## EXERCISE REQUIREMENTS
From the entries, return every line where the string "font" shows up.

=== Section Start ===

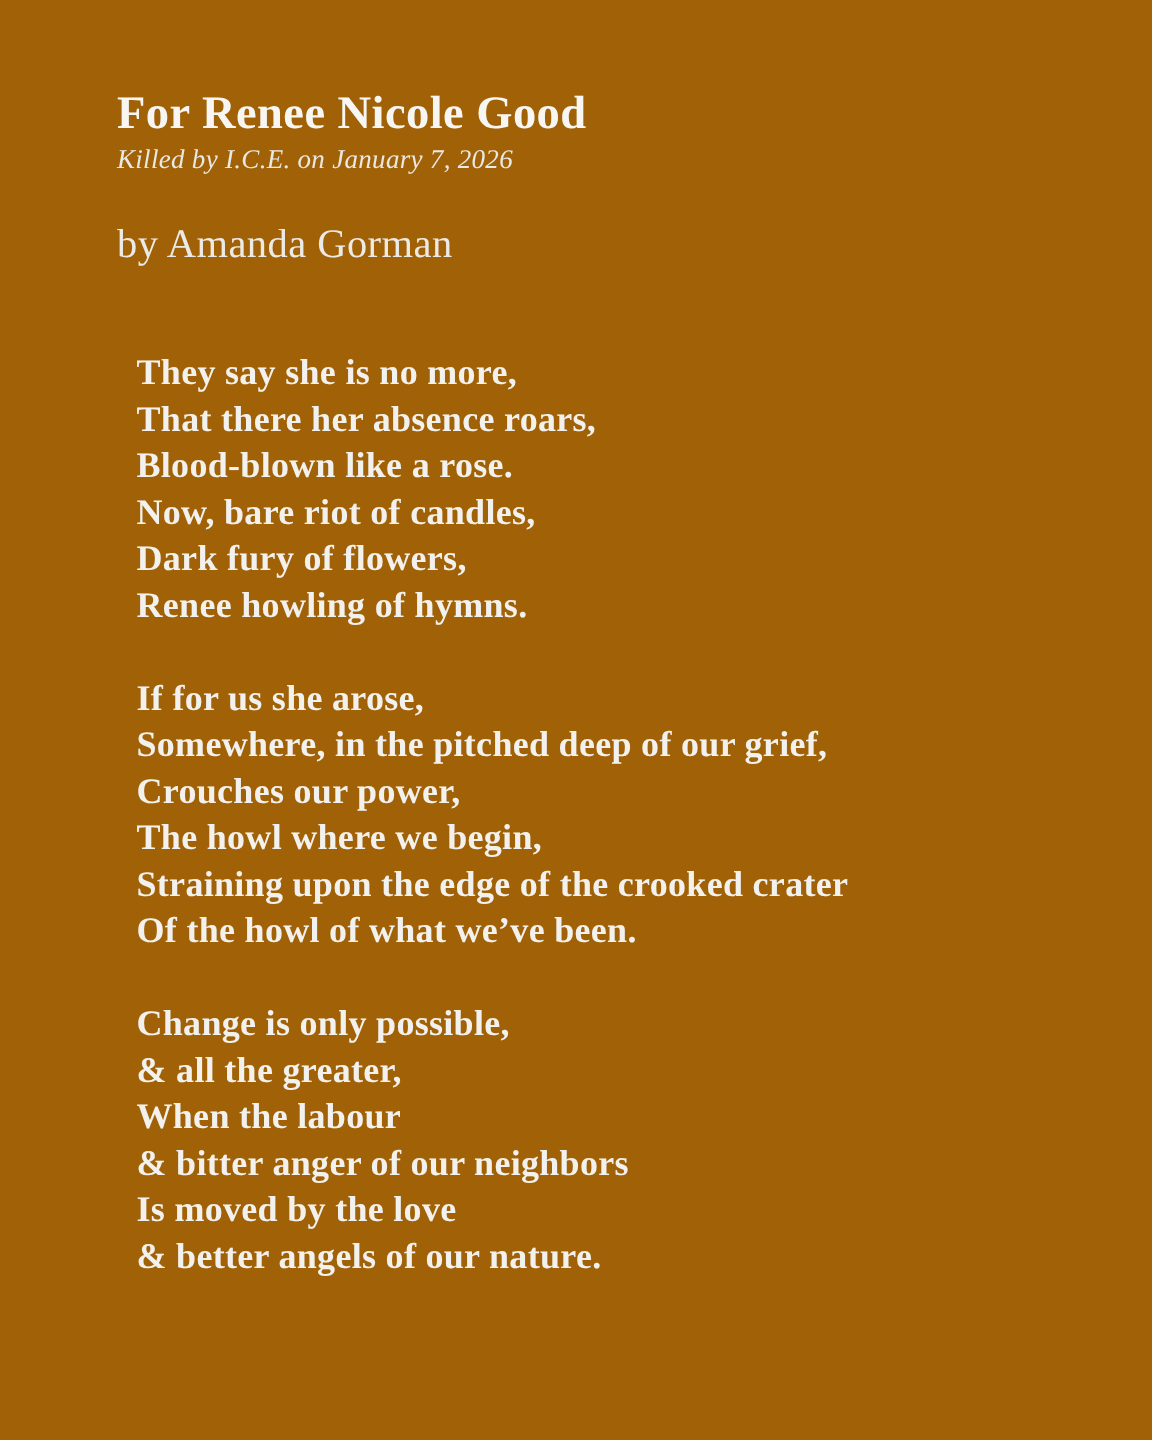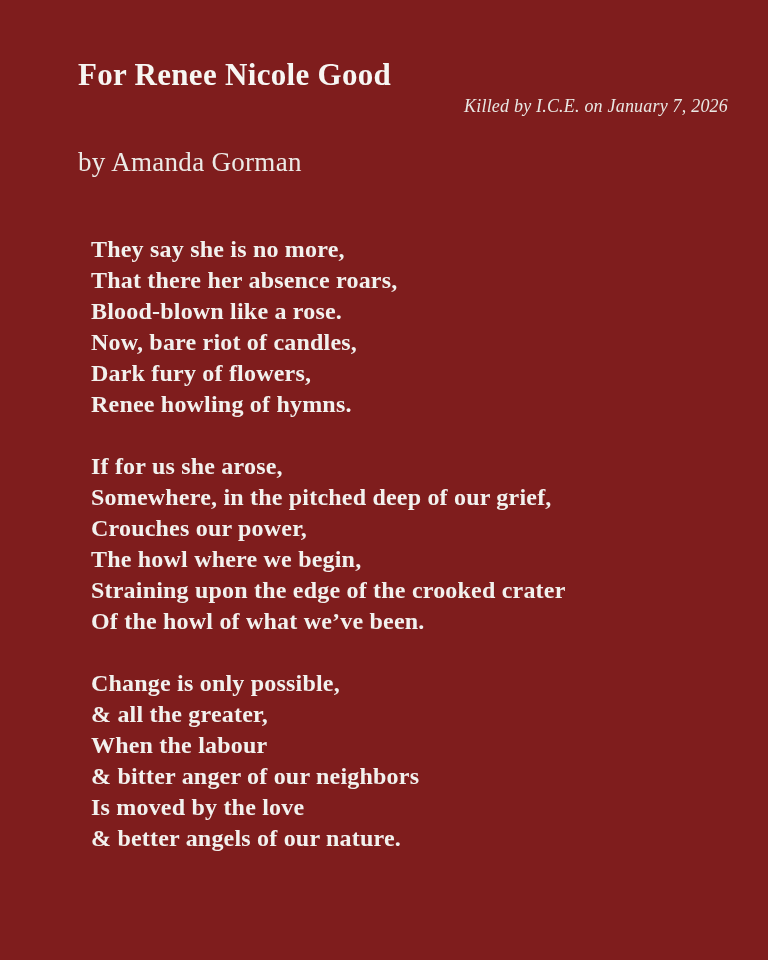--- a/index.html
+++ b/index.html
@@ -11,39 +11,38 @@
     height: 960px;
     background: #000000;
     overflow: hidden;
     font-family: "Liberation Serif", "DejaVu Serif", serif;
   }
   .page {
     box-sizing: border-box;
     width: 768px;
     height: 960px;
     padding: 58px 40px 0 78px;
-    background: #7f1d1d;
+    background: #a16207;
     color: #f2f1ee;
   }
   .title {
     font-size: 31px;
     font-weight: 700;
     letter-spacing: 0.3px;
     color: #f7f6f3;
     margin: 0;
     line-height: 1.1;
   }
   .dedication {
     font-size: 18px;
     font-style: italic;
     font-weight: 400;
     color: #e9e8e4;
     margin: 4px 0 0 0;
     letter-spacing: 0.2px;
-    text-align: right;
   }
   .byline {
     font-size: 27px;
     font-weight: 400;
     color: #eceae6;
     margin: 30px 0 0 0;
     letter-spacing: 0.3px;
   }
   .poem {
     margin-top: 56px;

=== Section End ===

## TASK ANSWER
     font-family: "Liberation Serif", "DejaVu Serif", serif;
     font-size: 31px;
     font-weight: 700;
     font-size: 18px;
     font-style: italic;
     font-weight: 400;
     font-size: 27px;
     font-weight: 400;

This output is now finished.